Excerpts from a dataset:

-*-*-

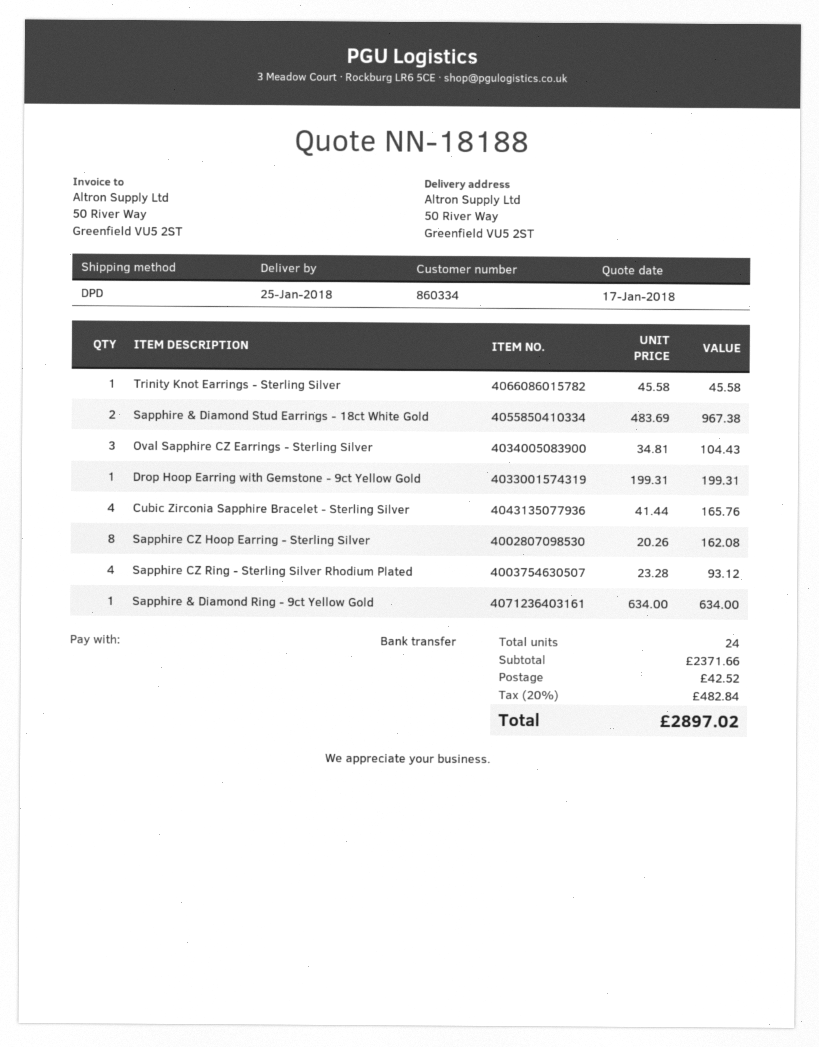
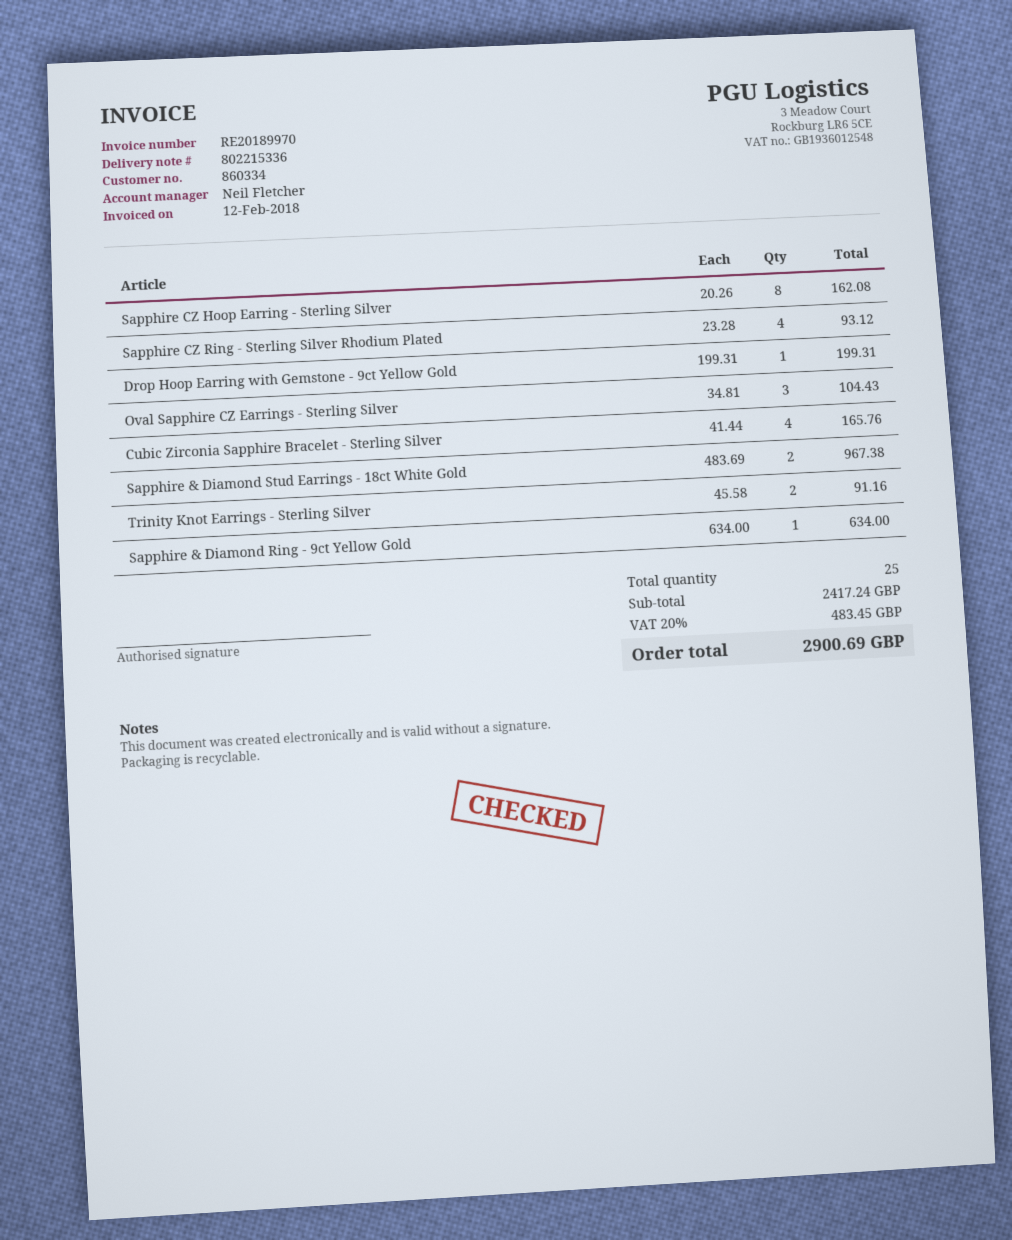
Trinity Knot Earrings - Sterling Silver: 1 x 45.58 = 45.58 -> 2 x 45.58 = 91.16
total quantity: 24 -> 25
subtotal: 2371.66 -> 2417.24
shipping: 42.52 -> none
tax: 20% = 482.84 -> 20% = 483.45
total: 2897.02 -> 2900.69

-*-*-

* _Work task_:
When you reproduce the data shown above, keep each line exact and omit every picture.

* _Solution for this problem_:
Trinity Knot Earrings - Sterling Silver: 1 x 45.58 = 45.58 -> 2 x 45.58 = 91.16
total quantity: 24 -> 25
subtotal: 2371.66 -> 2417.24
shipping: 42.52 -> none
tax: 20% = 482.84 -> 20% = 483.45
total: 2897.02 -> 2900.69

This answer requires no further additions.